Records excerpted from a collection
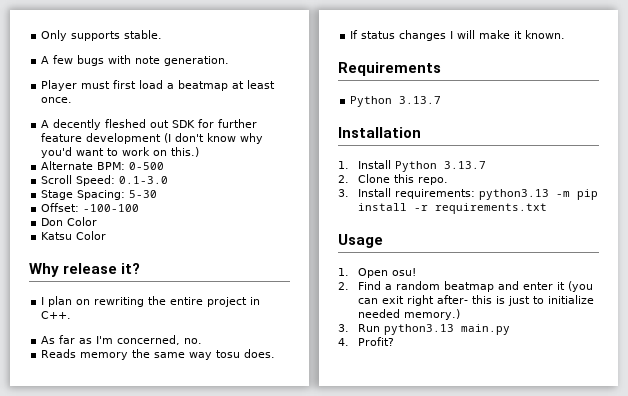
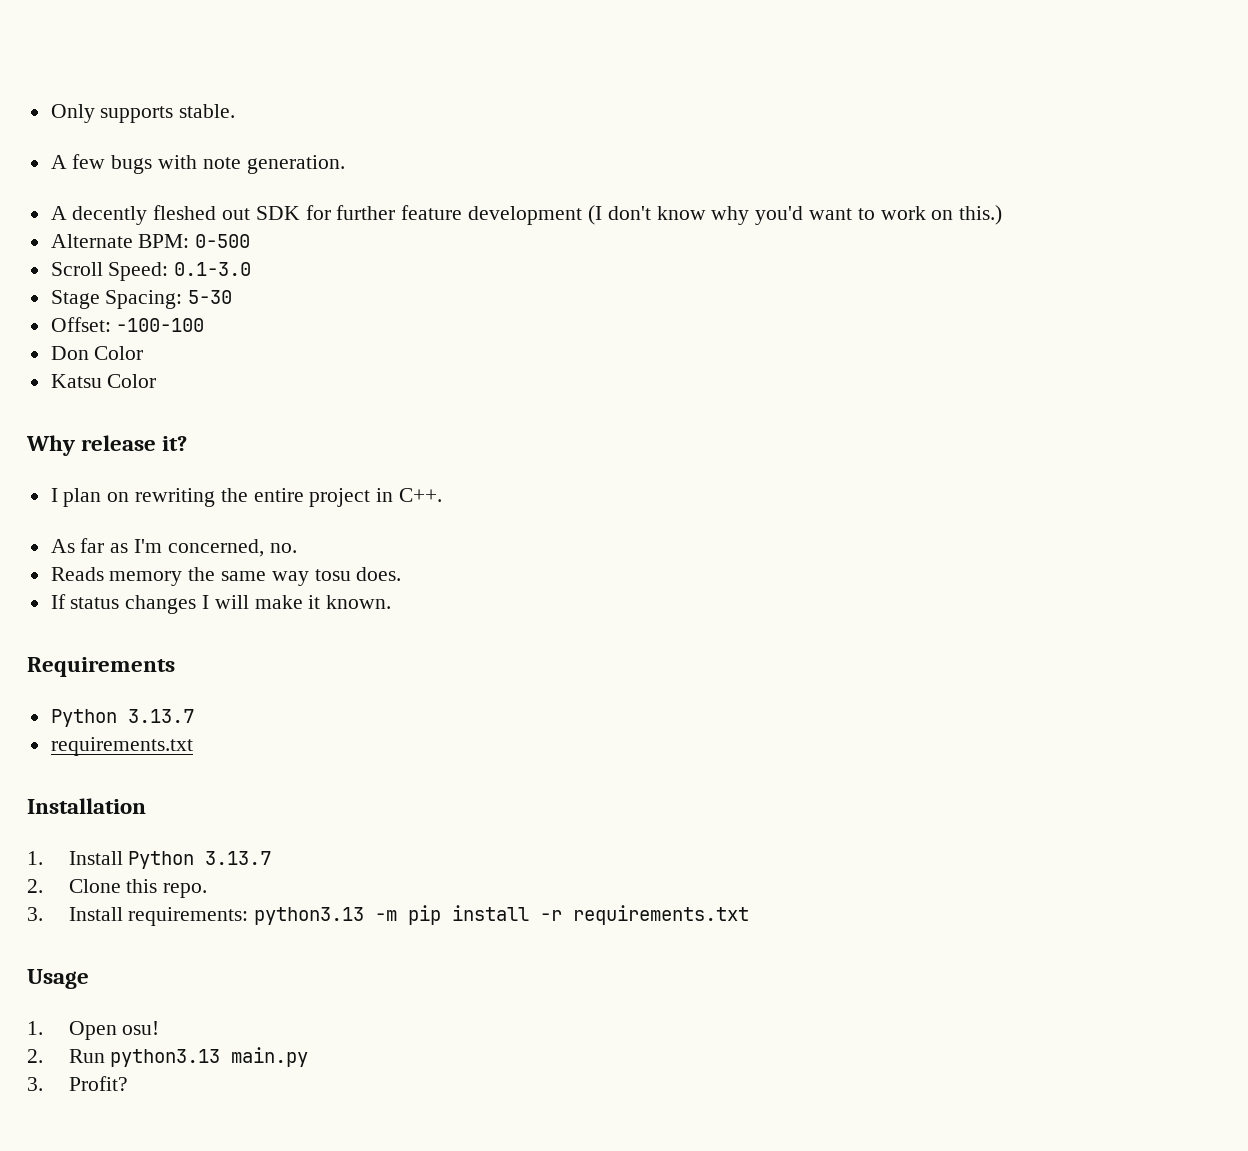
- Player must first load a beatmap at least once.
  Requirements
  Python 3.13.7
+ requirements.txt
- 2. Find a random beatmap and enter it (you can exit right after- this is just to initialize needed memory.)
- 3. Run python3.13 main.py
+ 2. Run python3.13 main.py
- 4. Profit?
+ 3. Profit?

## TASK PROMPT
Give back every record precisely as it stands, without the images.

## EXERCISE RESPONSE
- Player must first load a beatmap at least once.
  Requirements
  Python 3.13.7
+ requirements.txt
- 2. Find a random beatmap and enter it (you can exit right after- this is just to initialize needed memory.)
- 3. Run python3.13 main.py
+ 2. Run python3.13 main.py
- 4. Profit?
+ 3. Profit?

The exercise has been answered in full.